Please find the attached block diagram of how the control loop is placed in
the whole system.
In the figure the first block is the RF IQ acquisition block which samples
the RF samples and put a timestamp. It is then passed on to channel and
audio decoder and finally reaches the audio sink. Audio sink does the audio
playback on fragments of audio.
The audio control loop module has two inputs and one output. The inputs are
for sending the timestamp of write side and read side. In this case the
write side is RF capture and read is from audio sink. Note these two time
stamps are coming from different clock, the RF capture uses PC CPU clock
where as the audio sink has sound card clock. The output of audio control
loop is used to control the re sampler which sits in between audio decoder
and audio sink.
AudCtrlLoop.JPG
<http://linux-audio.4202.n7.nabble.com/file/t2646/AudCtrlLoop.JPG>
-ben
Fons Adriaensen-3 wrote
On Sat, Sep 16, 2017 at 10:17:04PM -0700, benravin
wrote:
I'm facing a timing jitter which happens
periodically due to some
interrupt,
which is causing the task to be delayed. Since this happens periodically,
it
is indeed a slow varying timing jitter, for example every 400ms, the
timing
deviation is in the order of few ms ( 4-6ms). This is not getting
filtered
out by DLL, and results in a slow varying oscillations which never dies.
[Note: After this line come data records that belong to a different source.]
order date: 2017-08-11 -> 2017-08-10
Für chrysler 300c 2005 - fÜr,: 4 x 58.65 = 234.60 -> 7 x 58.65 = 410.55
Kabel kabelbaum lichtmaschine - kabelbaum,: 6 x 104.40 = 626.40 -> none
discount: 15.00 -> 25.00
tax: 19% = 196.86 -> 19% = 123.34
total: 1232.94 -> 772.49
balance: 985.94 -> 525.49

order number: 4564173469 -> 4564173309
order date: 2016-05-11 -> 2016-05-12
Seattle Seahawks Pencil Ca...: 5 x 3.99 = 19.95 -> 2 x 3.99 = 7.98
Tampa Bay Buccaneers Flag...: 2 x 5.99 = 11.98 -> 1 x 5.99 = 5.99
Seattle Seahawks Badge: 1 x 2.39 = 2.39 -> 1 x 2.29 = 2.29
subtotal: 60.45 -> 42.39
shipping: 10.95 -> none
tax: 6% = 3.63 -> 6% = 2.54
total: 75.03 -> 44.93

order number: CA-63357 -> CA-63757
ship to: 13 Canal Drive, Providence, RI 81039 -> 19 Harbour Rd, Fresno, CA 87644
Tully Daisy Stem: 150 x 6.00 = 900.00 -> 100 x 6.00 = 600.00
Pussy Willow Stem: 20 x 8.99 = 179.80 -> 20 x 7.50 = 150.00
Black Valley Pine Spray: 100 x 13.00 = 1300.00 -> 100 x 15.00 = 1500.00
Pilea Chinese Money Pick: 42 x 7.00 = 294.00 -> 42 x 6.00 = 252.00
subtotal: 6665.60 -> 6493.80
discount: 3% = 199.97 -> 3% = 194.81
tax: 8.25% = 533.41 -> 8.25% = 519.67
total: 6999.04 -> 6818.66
Any way to identify and limit these timing jitters and not to take any
action on drift correction by DLL ?
It's impossible to say anything about this if you don't provide
numbers. How big is the resulting resampling ratio variation ?
If a few ms jitter leads to anything perceptible then your DLL
and/or resampling control loop are not dimensioned correctly,
or there is another basic problem with your design.
Ciao,
--
FA
A world of exhaustive, reliable metadata would be an utopia.
It's also a pipe-dream, founded on self-delusion, nerd hubris
and hysterically inflated market opportunities. (Cory Doctorow)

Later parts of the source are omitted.